◆ **Extracted data**:
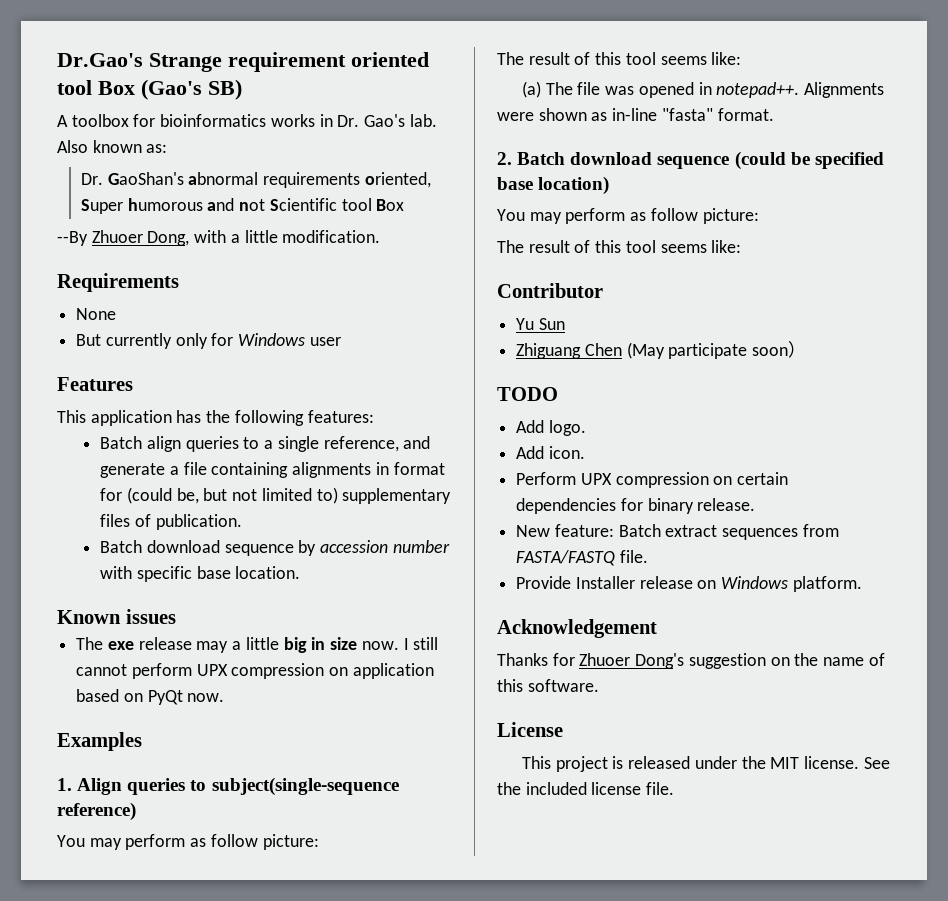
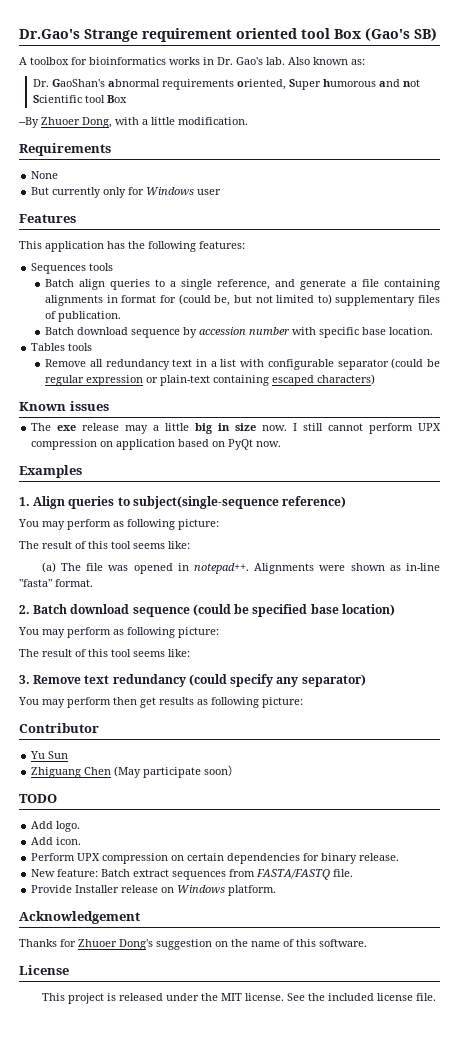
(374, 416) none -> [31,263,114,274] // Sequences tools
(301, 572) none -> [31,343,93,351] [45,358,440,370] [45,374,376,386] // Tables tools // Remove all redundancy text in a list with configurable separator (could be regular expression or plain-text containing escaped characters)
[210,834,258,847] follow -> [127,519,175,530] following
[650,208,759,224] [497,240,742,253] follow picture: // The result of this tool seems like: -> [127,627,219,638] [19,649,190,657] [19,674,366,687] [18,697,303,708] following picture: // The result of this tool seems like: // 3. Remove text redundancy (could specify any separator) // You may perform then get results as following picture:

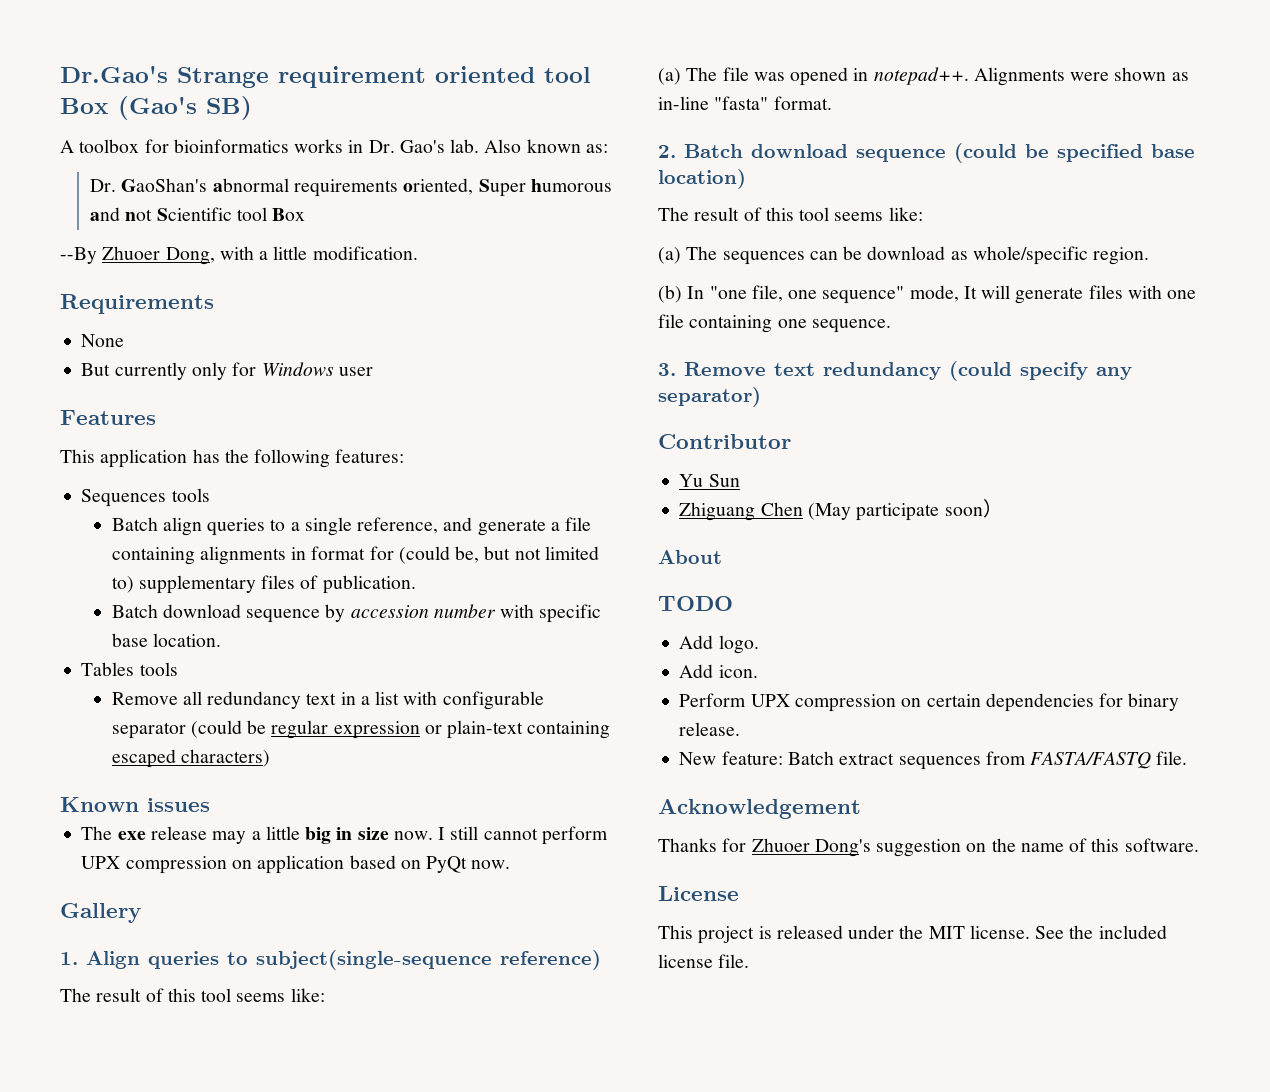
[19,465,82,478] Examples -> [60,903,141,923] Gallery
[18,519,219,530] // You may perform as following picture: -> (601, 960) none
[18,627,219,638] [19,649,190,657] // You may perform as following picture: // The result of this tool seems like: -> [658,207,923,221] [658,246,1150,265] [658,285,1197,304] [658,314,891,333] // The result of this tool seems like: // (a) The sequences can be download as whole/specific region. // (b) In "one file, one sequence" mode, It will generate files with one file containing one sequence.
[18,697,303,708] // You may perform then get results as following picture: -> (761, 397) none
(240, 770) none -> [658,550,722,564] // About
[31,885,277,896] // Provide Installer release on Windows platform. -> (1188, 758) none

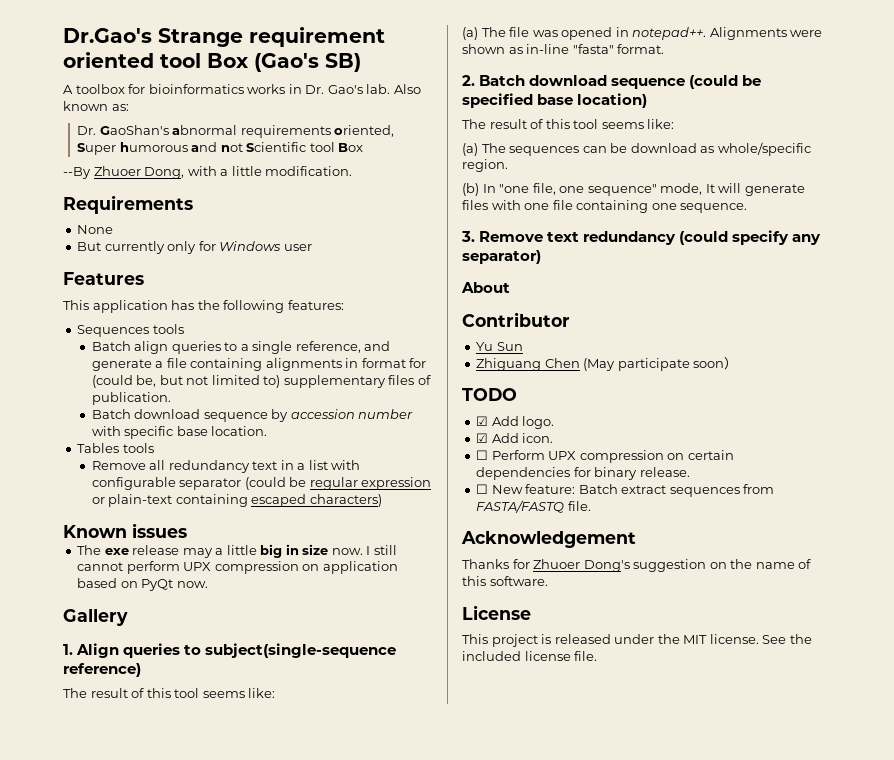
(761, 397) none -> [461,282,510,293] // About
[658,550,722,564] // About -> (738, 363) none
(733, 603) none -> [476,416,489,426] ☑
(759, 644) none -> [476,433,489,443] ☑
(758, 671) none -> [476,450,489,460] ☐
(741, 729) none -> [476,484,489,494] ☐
==
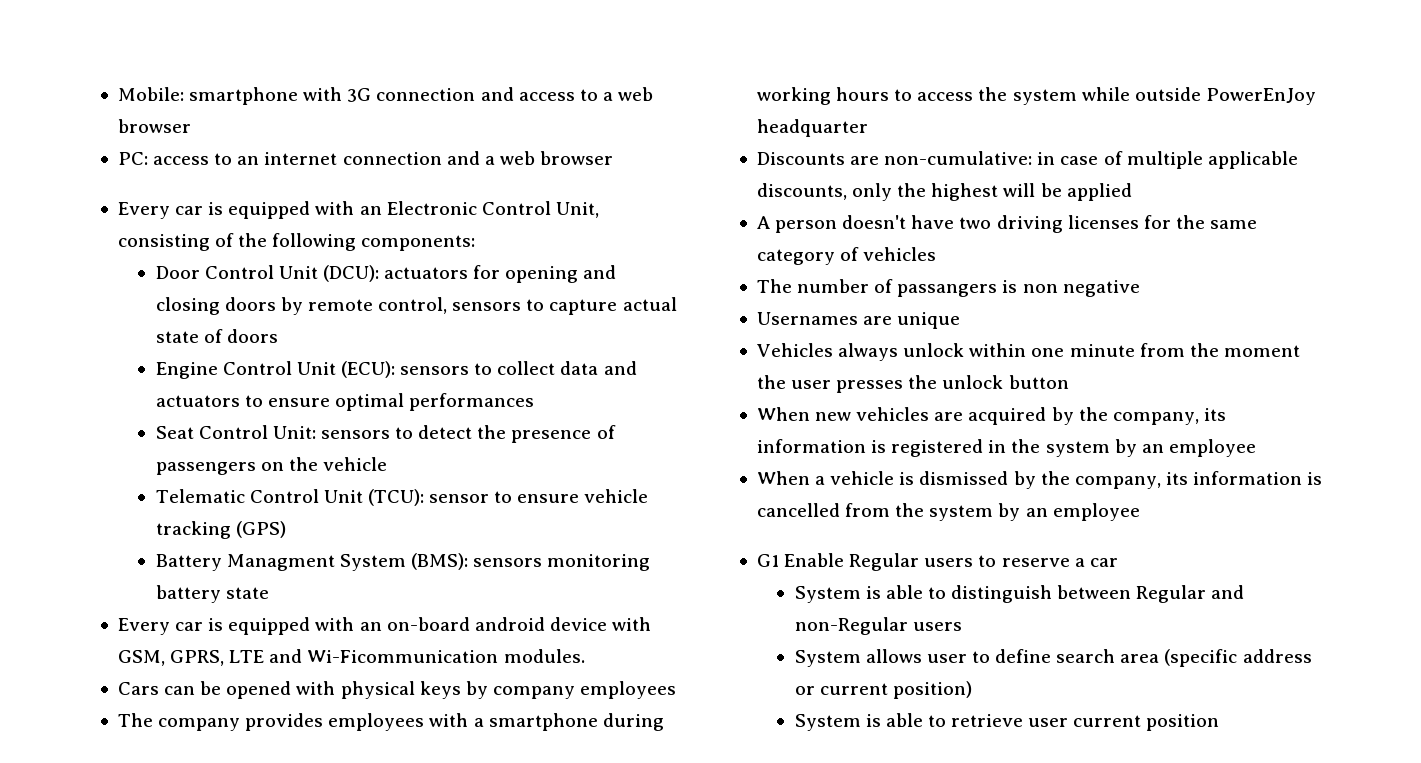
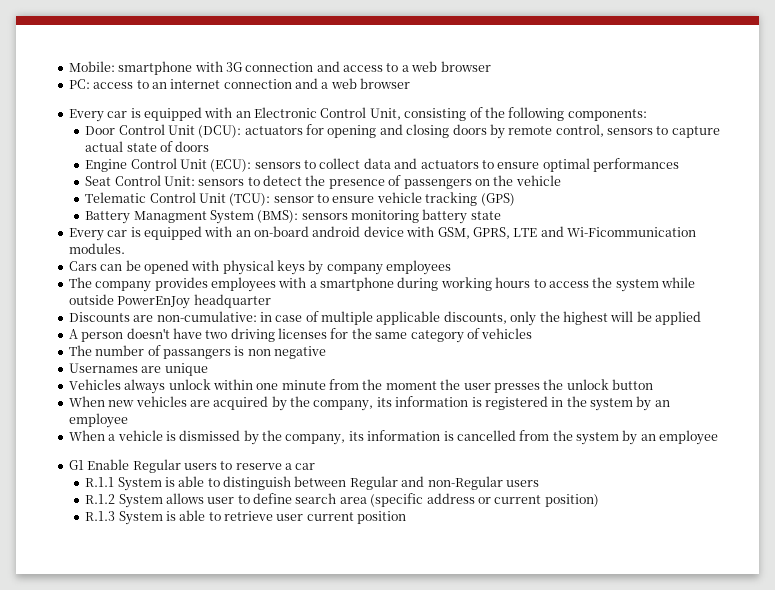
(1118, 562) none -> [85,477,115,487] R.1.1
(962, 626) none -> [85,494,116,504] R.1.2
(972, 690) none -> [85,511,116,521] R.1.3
---
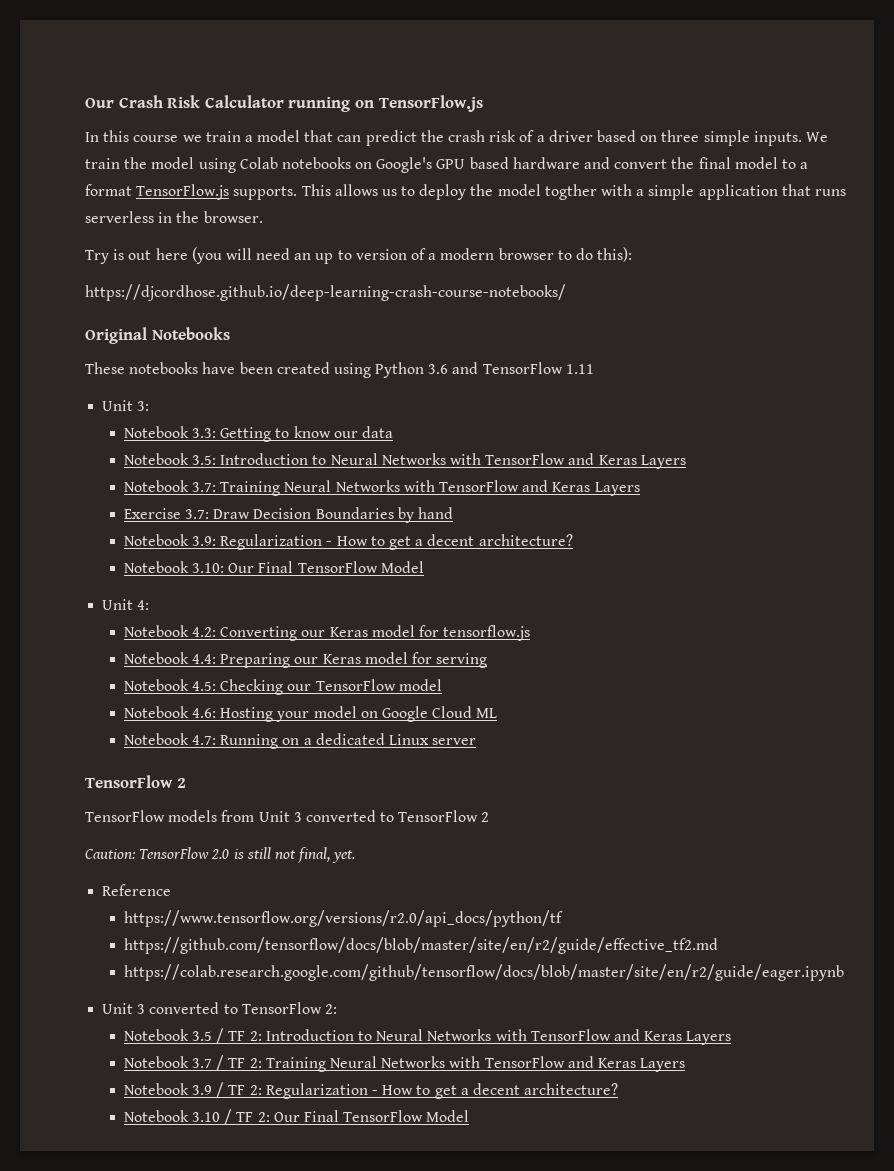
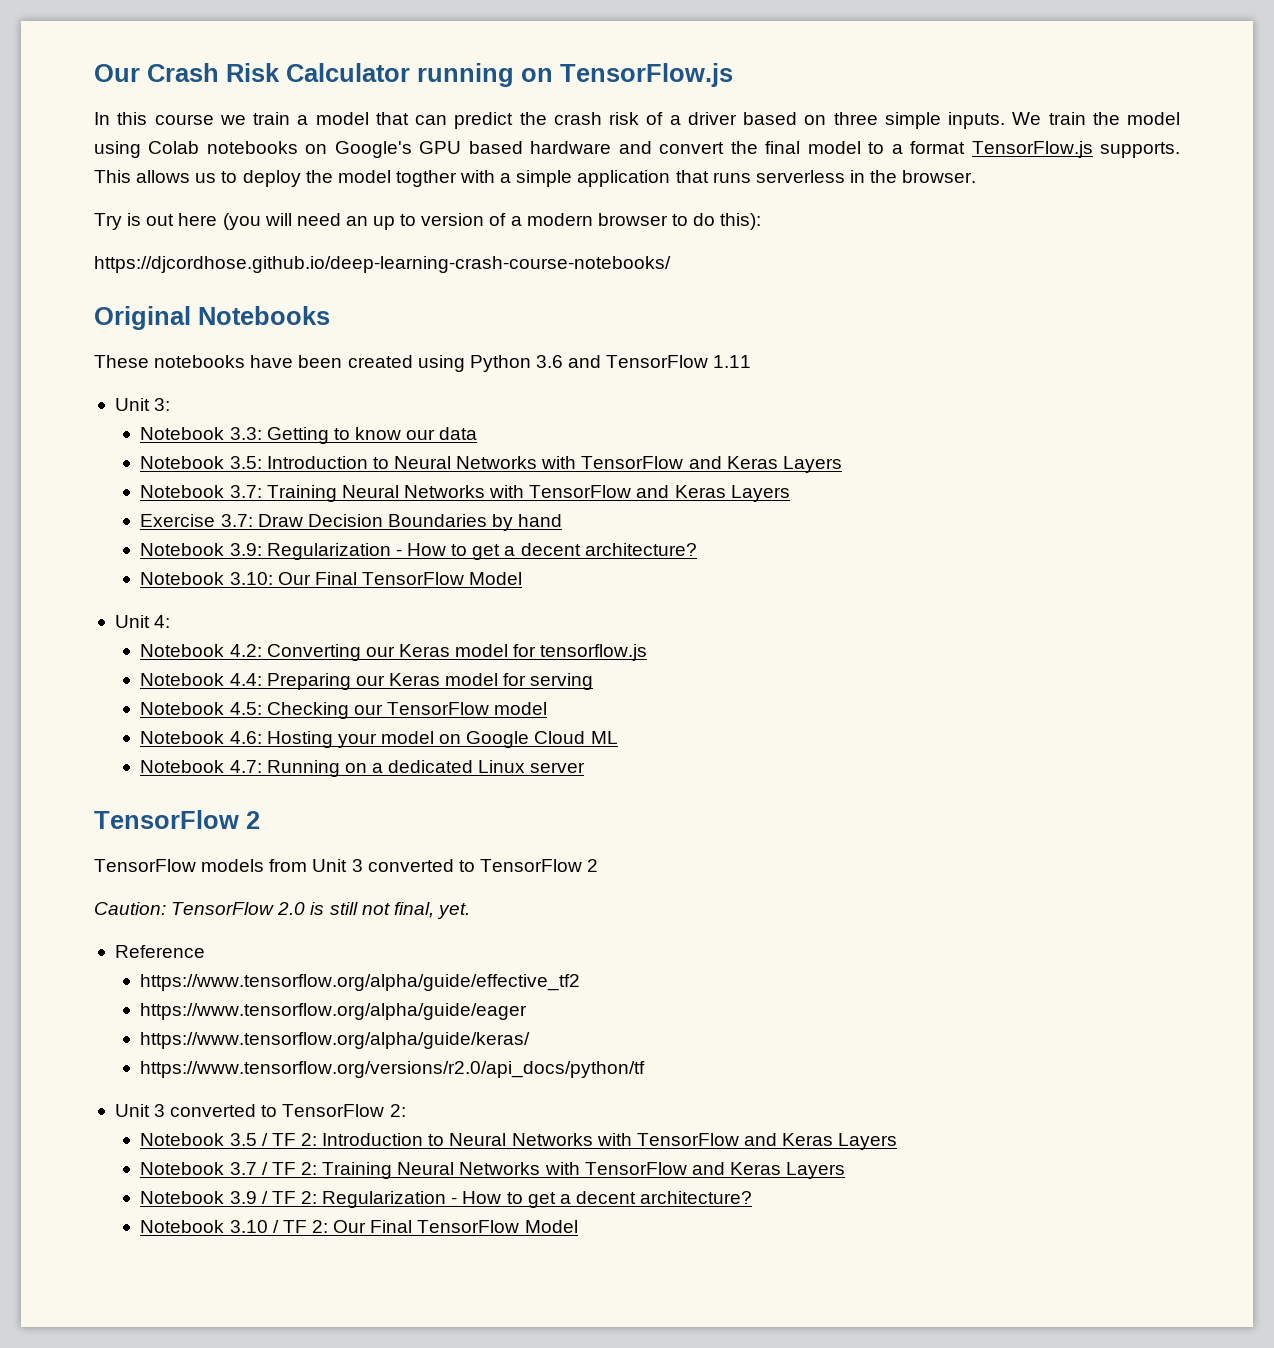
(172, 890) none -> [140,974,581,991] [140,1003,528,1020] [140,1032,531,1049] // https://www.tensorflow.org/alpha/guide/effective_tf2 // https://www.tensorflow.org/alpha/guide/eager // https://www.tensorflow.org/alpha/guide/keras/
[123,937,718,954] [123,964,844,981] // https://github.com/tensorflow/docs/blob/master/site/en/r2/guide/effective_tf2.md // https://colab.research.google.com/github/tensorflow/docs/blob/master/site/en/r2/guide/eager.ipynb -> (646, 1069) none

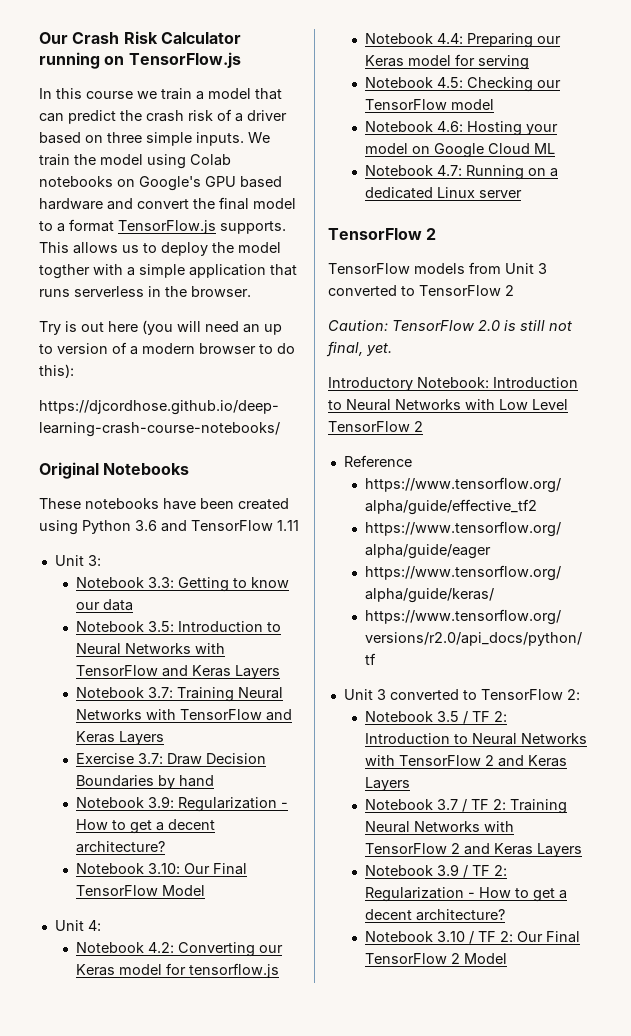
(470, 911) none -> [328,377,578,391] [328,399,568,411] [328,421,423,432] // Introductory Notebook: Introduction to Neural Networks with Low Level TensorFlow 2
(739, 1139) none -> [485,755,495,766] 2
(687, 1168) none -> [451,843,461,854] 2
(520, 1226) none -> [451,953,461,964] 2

◆ **Task prompt**: From the line containing "[123,937,718,954] [123,964,844,981] //" through the line containing "(739, 1139) none -> [485,755,495,766] 2", copy every line above exactly, without pictures.

◆ **Response for this exercise**:
[123,937,718,954] [123,964,844,981] // https://github.com/tensorflow/docs/blob/master/site/en/r2/guide/effective_tf2.md // https://colab.research.google.com/github/tensorflow/docs/blob/master/site/en/r2/guide/eager.ipynb -> (646, 1069) none

(470, 911) none -> [328,377,578,391] [328,399,568,411] [328,421,423,432] // Introductory Notebook: Introduction to Neural Networks with Low Level TensorFlow 2
(739, 1139) none -> [485,755,495,766] 2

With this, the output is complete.